What is expected:
Search the records below for the word "more" and show every line where it occurs.

(Items listed in a dataset)
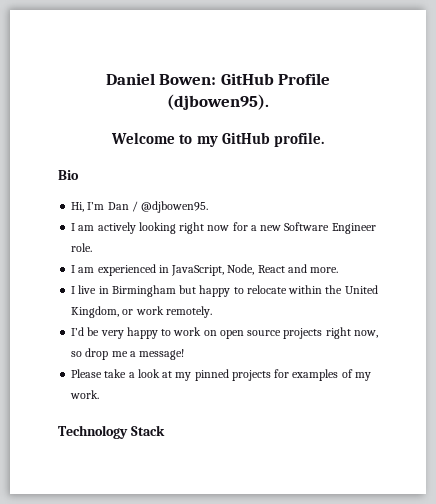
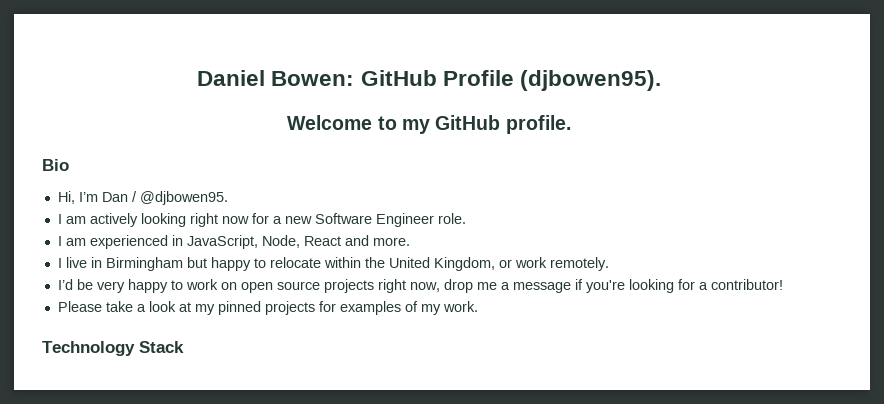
- I’d be very happy to work on open source projects right now, so drop me a message!
+ I’d be very happy to work on open source projects right now, drop me a message if you're looking for a contributor!

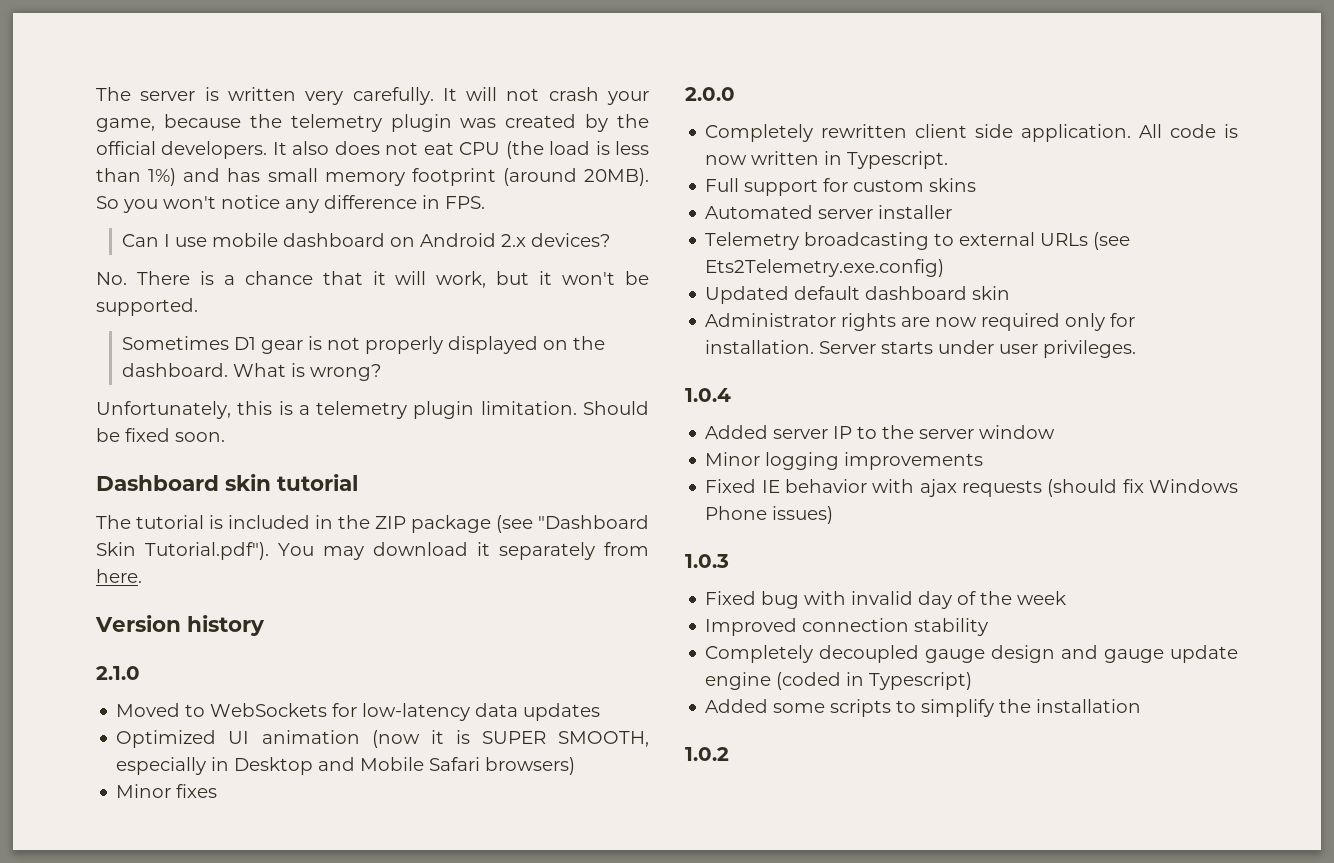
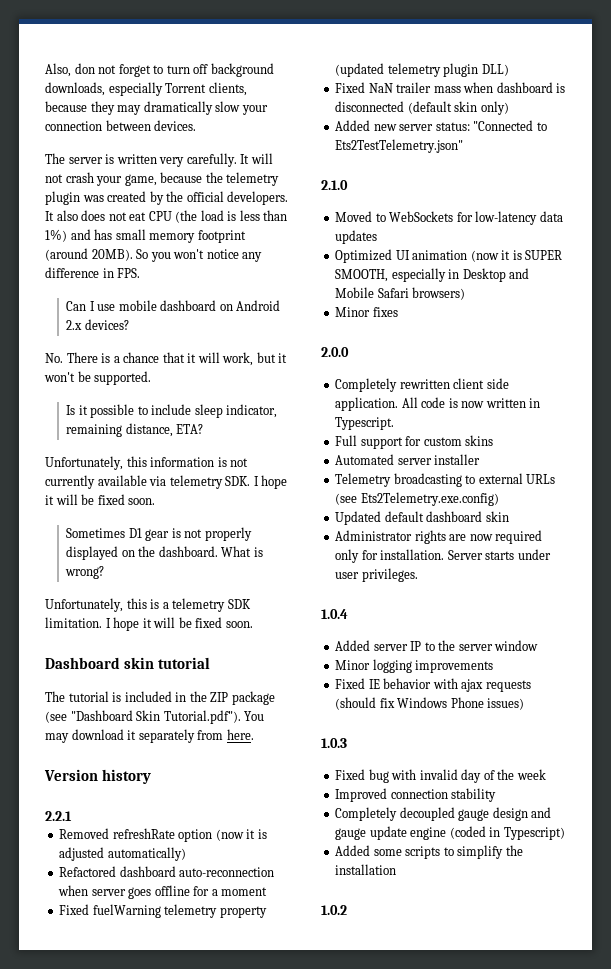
+ Also, don not forget to turn off background downloads, especially Torrent clients, because they may dramatically slow your connection between devices.
+ Is it possible to include sleep indicator, remaining distance, ETA?
+ Unfortunately, this information is not currently available via telemetry SDK. I hope it will be fixed soon.
- Unfortunately, this is a telemetry plugin limitation. Should be fixed soon.
+ Unfortunately, this is a telemetry SDK limitation. I hope it will be fixed soon.
+ 2.2.1
+ Removed refreshRate option (now it is adjusted automatically)
+ Refactored dashboard auto-reconnection when server goes offline for a moment
+ Fixed fuelWarning telemetry property (updated telemetry plugin DLL)
+ Fixed NaN trailer mass when dashboard is disconnected (default skin only)
+ Added new server status: "Connected to Ets2TestTelemetry.json"

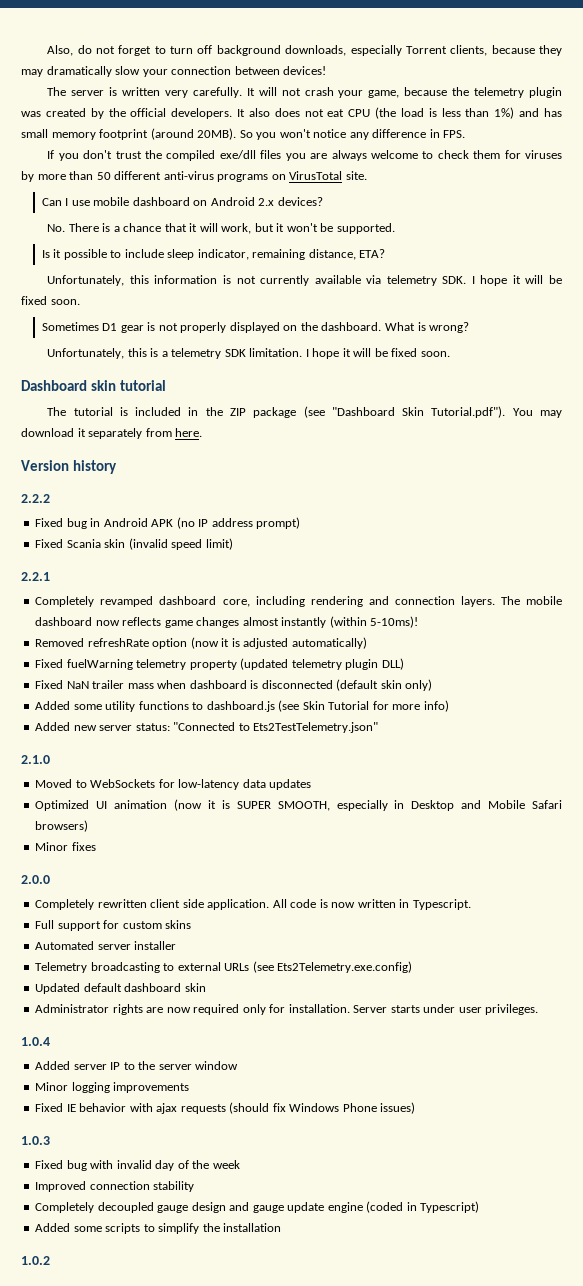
- Also, don not forget to turn off background downloads, especially Torrent clients, because they may dramatically slow your connection between devices.
+ Also, do not forget to turn off background downloads, especially Torrent clients, because they may dramatically slow your connection between devices!
+ If you don't trust the compiled exe/dll files you are always welcome to check them for viruses by more than 50 different anti-virus programs on VirusTotal site.
+ 2.2.2
+ Fixed bug in Android APK (no IP address prompt)
+ Fixed Scania skin (invalid speed limit)
  2.2.1
+ Completely revamped dashboard core, including rendering and connection layers. The mobile dashboard now reflects game changes almost instantly (within 5-10ms)!
- Refactored dashboard auto-reconnection when server goes offline for a moment
+ Added some utility functions to dashboard.js (see Skin Tutorial for more info)

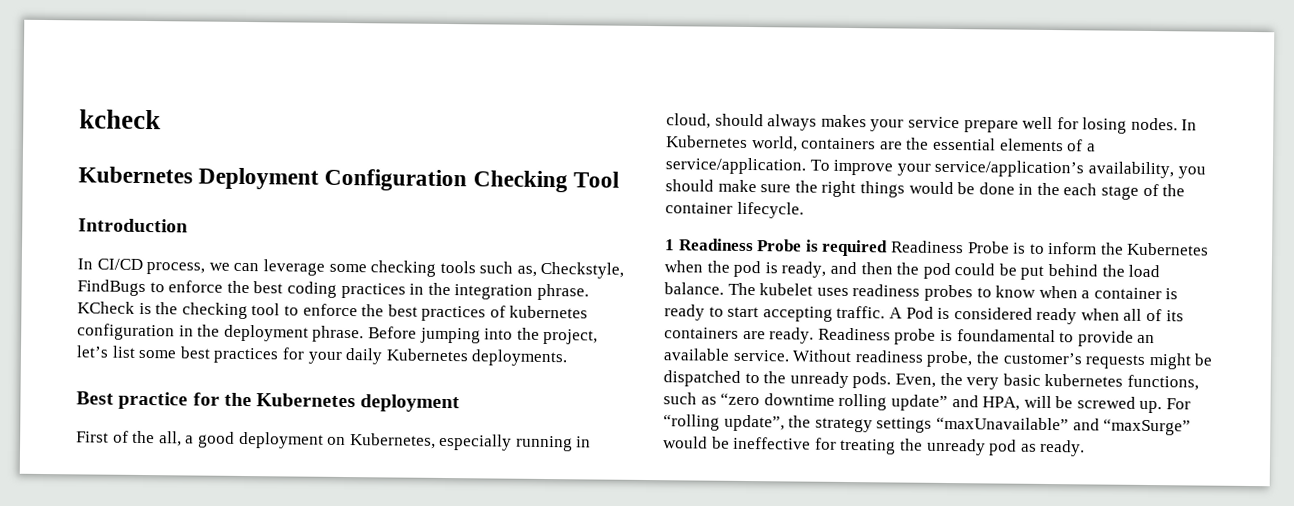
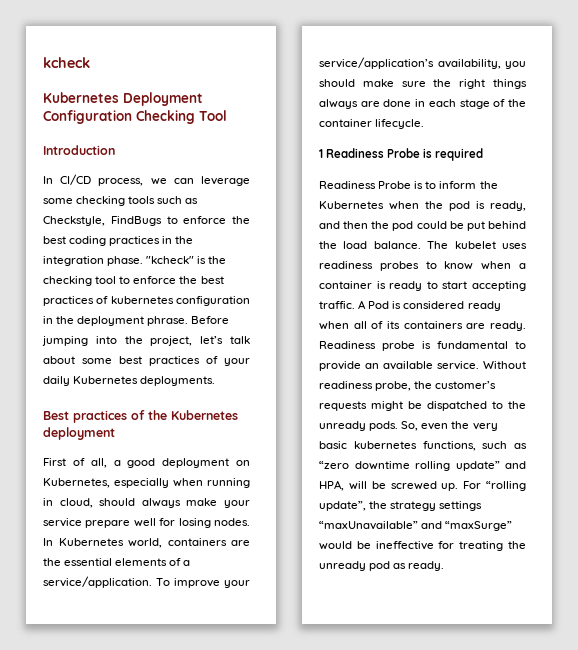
- In CI/CD process, we can leverage some checking tools such as, Checkstyle, FindBugs to enforce the best coding practices in the integration phrase. KCheck is the checking tool to enforce the best practices of kubernetes configuration in the deployment phrase.
+ In CI/CD process, we can leverage some checking tools such as Checkstyle, FindBugs to enforce the best coding practices in the integration phase. "kcheck" is the checking tool to enforce the best practices of kubernetes configuration in the deployment phrase.
- Before jumping into the project, let’s list some best practices for your daily Kubernetes deployments.
+ Before jumping into the project, let’s talk about some best practices of your daily Kubernetes deployments.
- Best practice for the Kubernetes deployment
+ Best practices of the Kubernetes deployment
- First of the all, a good deployment on Kubernetes, especially running in cloud, should always makes your service prepare well for losing nodes.
+ First of all, a good deployment on Kubernetes, especially when running in cloud, should always make your service prepare well for losing nodes.
- To improve your service/application’s availability, you should make sure the right things would be done in the each stage of the container lifecycle.
+ To improve your service/application’s availability, you should make sure the right things always are done in each stage of the container lifecycle.
- 1 Readiness Probe is required Readiness Probe is to inform the Kubernetes when the pod is ready, and then the pod could be put behind the load balance.
+ 1 Readiness Probe is required
+ Readiness Probe is to inform the Kubernetes when the pod is ready, and then the pod could be put behind the load balance.
- Readiness probe is foundamental to provide an available service.
+ Readiness probe is fundamental to provide an available service.
- Even, the very basic kubernetes functions, such as “zero downtime rolling update” and HPA, will be screwed up.
+ So, even the very basic kubernetes functions, such as “zero downtime rolling update” and HPA, will be screwed up.

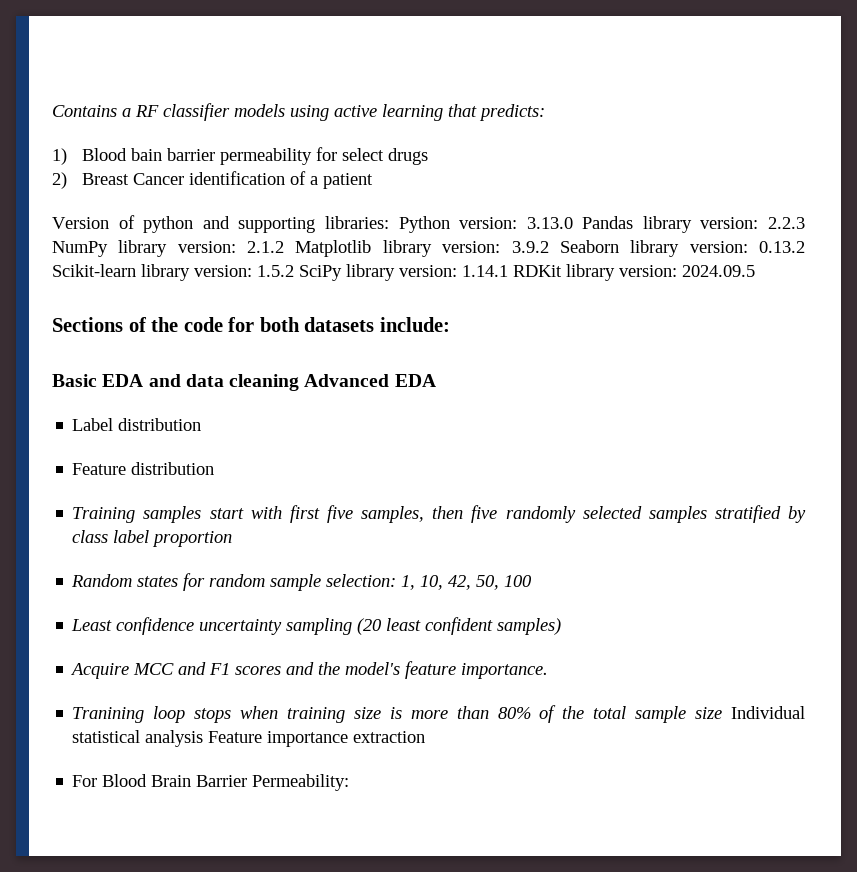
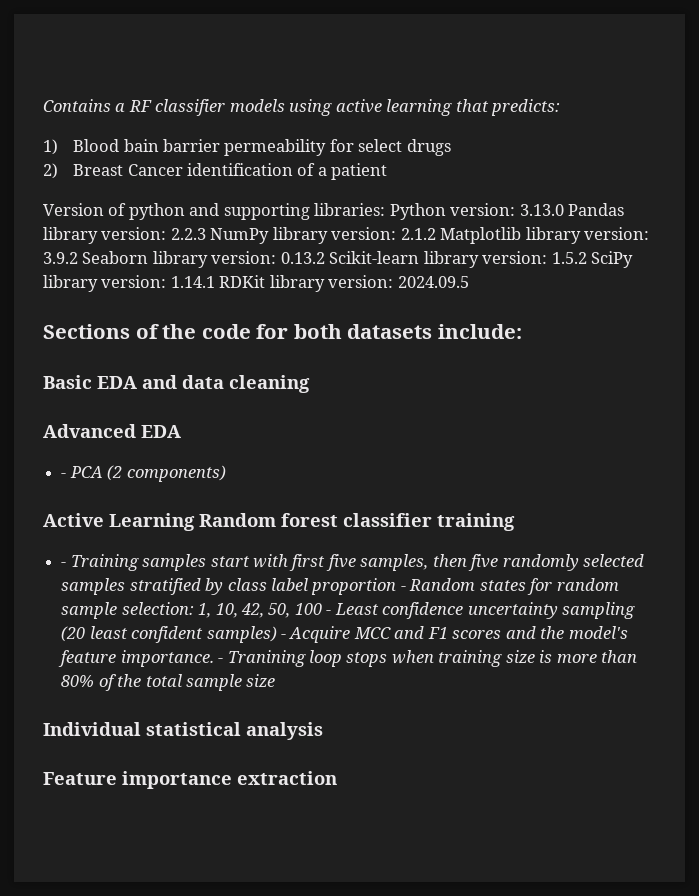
- Basic EDA and data cleaning Advanced EDA
+ Basic EDA and data cleaning
+ Advanced EDA
- Label distribution
- Feature distribution
- Training samples start with first five samples, then five randomly selected samples stratified by class label proportion
- Random states for random sample selection:
+ - PCA (2 components)
+ Active Learning Random forest classifier training
+ - Training samples start with first five samples, then five randomly selected samples stratified by class label proportion - Random states for random sample selection:
- 1, 10, 42, 50, 100
- Least confidence uncertainty sampling (20 least confident samples)
- Acquire MCC and F1 scores and the model's feature importance.
- Tranining loop stops when training size is more than 80% of the total sample size Individual statistical analysis Feature importance extraction
+ 1, 10, 42, 50, 100 - Least confidence uncertainty sampling (20 least confident samples) - Acquire MCC and F1 scores and the model's feature importance. - Tranining loop stops when training size is more than 80% of the total sample size
+ Individual statistical analysis
+ Feature importance extraction
- For Blood Brain Barrier Permeability:

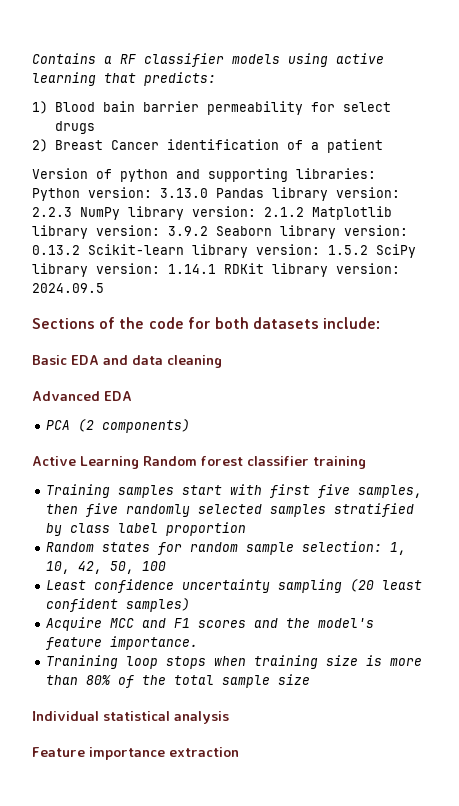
- - PCA (2 components)
+ PCA (2 components)
- - Training samples start with first five samples, then five randomly selected samples stratified by class label proportion - Random states for random sample selection:
+ Training samples start with first five samples, then five randomly selected samples stratified by class label proportion
+ Random states for random sample selection:
- 1, 10, 42, 50, 100 - Least confidence uncertainty sampling (20 least confident samples) - Acquire MCC and F1 scores and the model's feature importance. - Tranining loop stops when training size is more than 80% of the total sample size
+ 1, 10, 42, 50, 100
+ Least confidence uncertainty sampling (20 least confident samples)
+ Acquire MCC and F1 scores and the model's feature importance.
+ Tranining loop stops when training size is more than 80% of the total sample size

The answer:
+ If you don't trust the compiled exe/dll files you are always welcome to check them for viruses by more than 50 different anti-virus programs on VirusTotal site.
+ Added some utility functions to dashboard.js (see Skin Tutorial for more info)
- Tranining loop stops when training size is more than 80% of the total sample size Individual statistical analysis Feature importance extraction
+ 1, 10, 42, 50, 100 - Least confidence uncertainty sampling (20 least confident samples) - Acquire MCC and F1 scores and the model's feature importance. - Tranining loop stops when training size is more than 80% of the total sample size
- 1, 10, 42, 50, 100 - Least confidence uncertainty sampling (20 least confident samples) - Acquire MCC and F1 scores and the model's feature importance. - Tranining loop stops when training size is more than 80% of the total sample size
+ Tranining loop stops when training size is more than 80% of the total sample size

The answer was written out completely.